> Records to process:

□ □ □ □ □

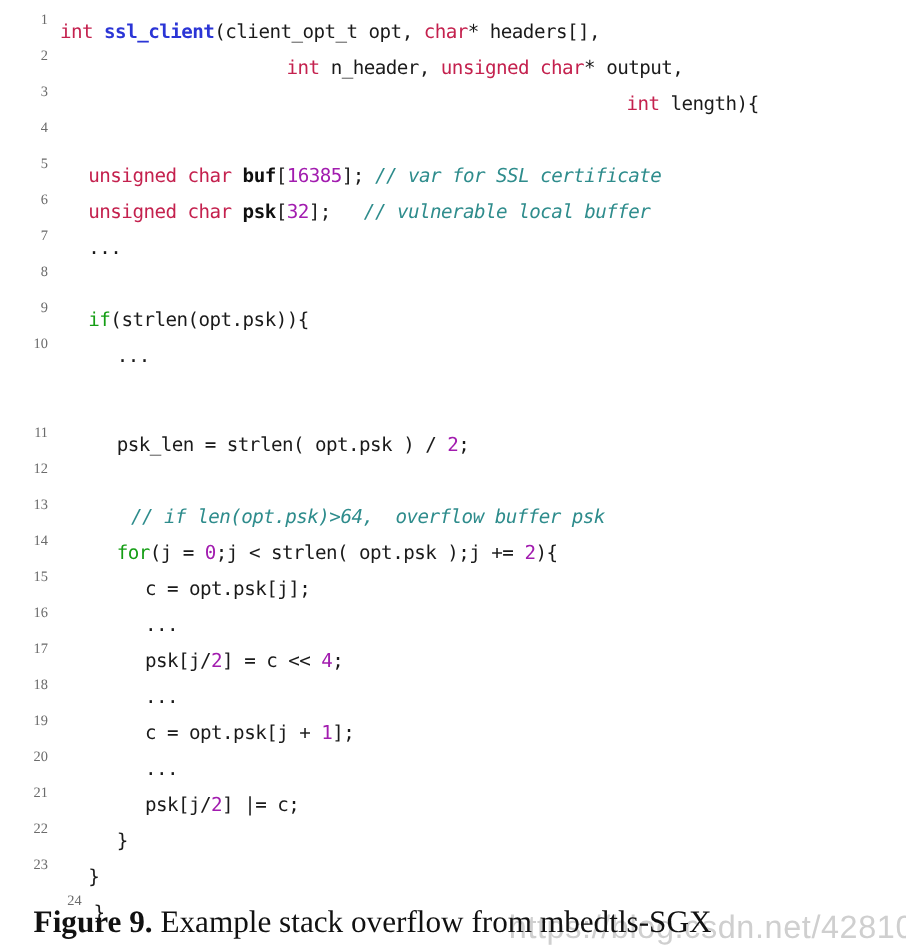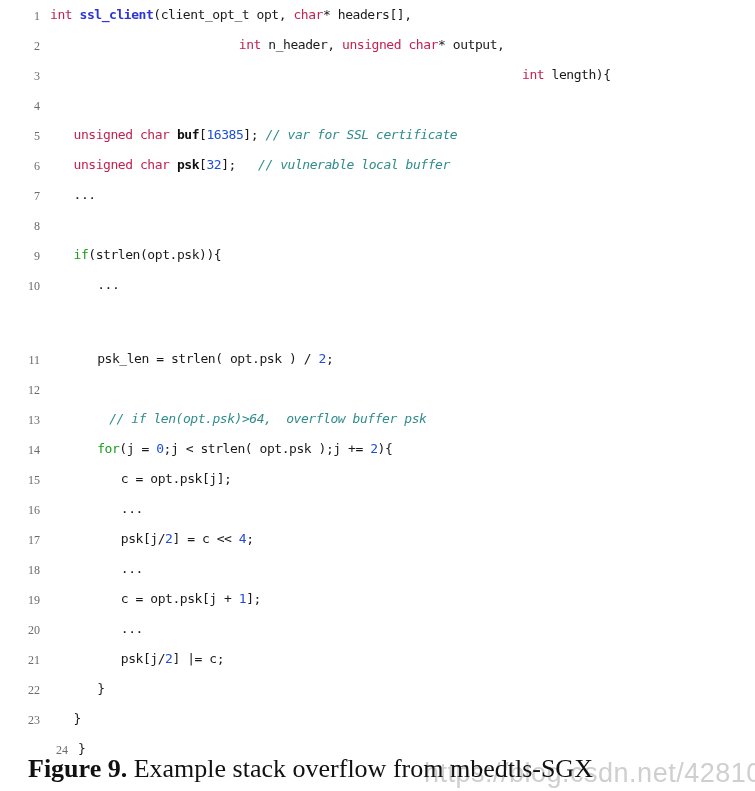--- a/index.html
+++ b/index.html
@@ -44,9 +44,9 @@
   .codetext {
     position: absolute;
     left: 50px;
-    top: 0;
+    top: 12px;
     font-family: "DejaVu Sans Mono", monospace;
-    font-size: 13px;
+    font-size: 16px;
     letter-spacing: -0.45px;
     color: #1a1a1a;
     line-height: 30px;

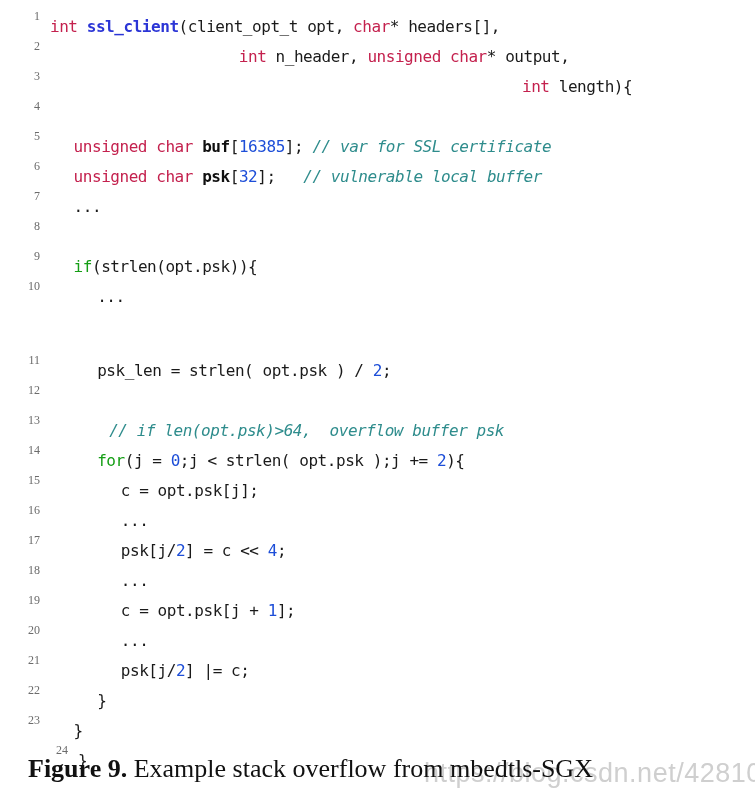--- a/index.html
+++ b/index.html
@@ -57,7 +57,7 @@
   .tok-function  { color: #2b35d6; font-weight: bold; }
   .tok-keyword   { color: #159e15; }
   .tok-comment   { color: #2e8c8c; font-style: italic; }
-  .tok-number    { color: #1d4ed8; }
+  .tok-number    { color: #a21caf; }
   .tok-var       { color: #101010; font-weight: bold; }
   .tok-plain     { color: #1a1a1a; }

□ □ □ □ □

> Exercise directions:
Reproduce each line of the data containing the word "font".

> Written answer:
     font-family: "DejaVu Sans Mono", monospace;
-    font-size: 13px;
+    font-size: 16px;
   .tok-function  { color: #2b35d6; font-weight: bold; }
   .tok-comment   { color: #2e8c8c; font-style: italic; }
   .tok-var       { color: #101010; font-weight: bold; }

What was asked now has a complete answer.